[Records from a data collection]
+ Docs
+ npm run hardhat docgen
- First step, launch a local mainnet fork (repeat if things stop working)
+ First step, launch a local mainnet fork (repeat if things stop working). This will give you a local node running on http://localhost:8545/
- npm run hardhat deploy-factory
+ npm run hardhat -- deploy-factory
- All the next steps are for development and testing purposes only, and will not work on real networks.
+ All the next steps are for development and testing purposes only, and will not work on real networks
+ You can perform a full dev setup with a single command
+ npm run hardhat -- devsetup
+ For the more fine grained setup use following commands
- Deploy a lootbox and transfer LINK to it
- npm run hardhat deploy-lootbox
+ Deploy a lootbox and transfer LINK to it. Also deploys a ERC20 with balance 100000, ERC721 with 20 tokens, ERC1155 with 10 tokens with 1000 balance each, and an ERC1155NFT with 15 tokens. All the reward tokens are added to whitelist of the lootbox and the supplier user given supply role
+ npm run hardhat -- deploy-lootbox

==

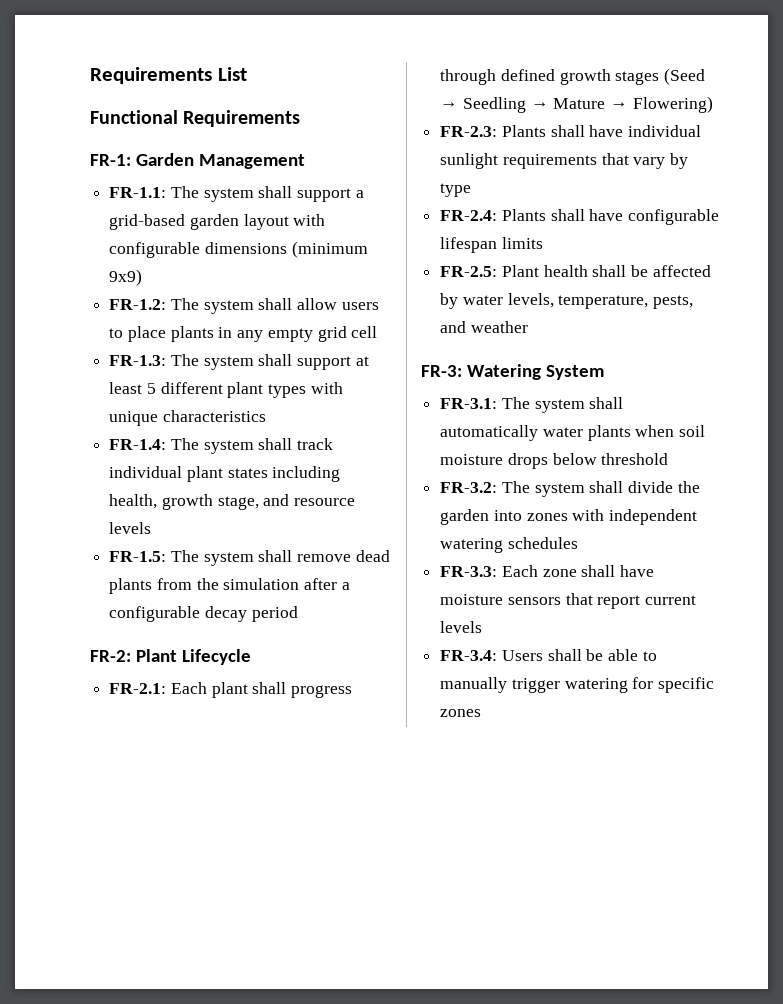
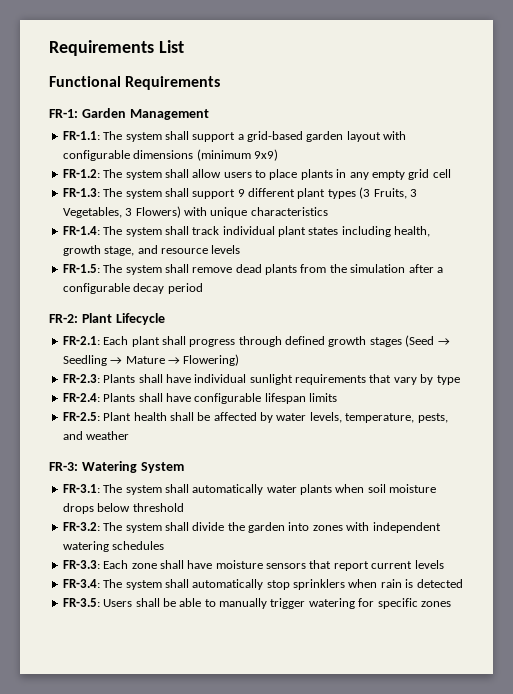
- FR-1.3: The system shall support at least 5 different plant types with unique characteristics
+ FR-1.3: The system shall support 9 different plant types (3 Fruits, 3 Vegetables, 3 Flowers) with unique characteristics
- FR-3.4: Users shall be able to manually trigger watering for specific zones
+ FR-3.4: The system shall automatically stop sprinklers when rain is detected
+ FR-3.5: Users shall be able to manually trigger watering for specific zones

Work to be completed:
Would you filter the entries above and keep each line that has the word "only"?

Task result:
- All the next steps are for development and testing purposes only, and will not work on real networks.
+ All the next steps are for development and testing purposes only, and will not work on real networks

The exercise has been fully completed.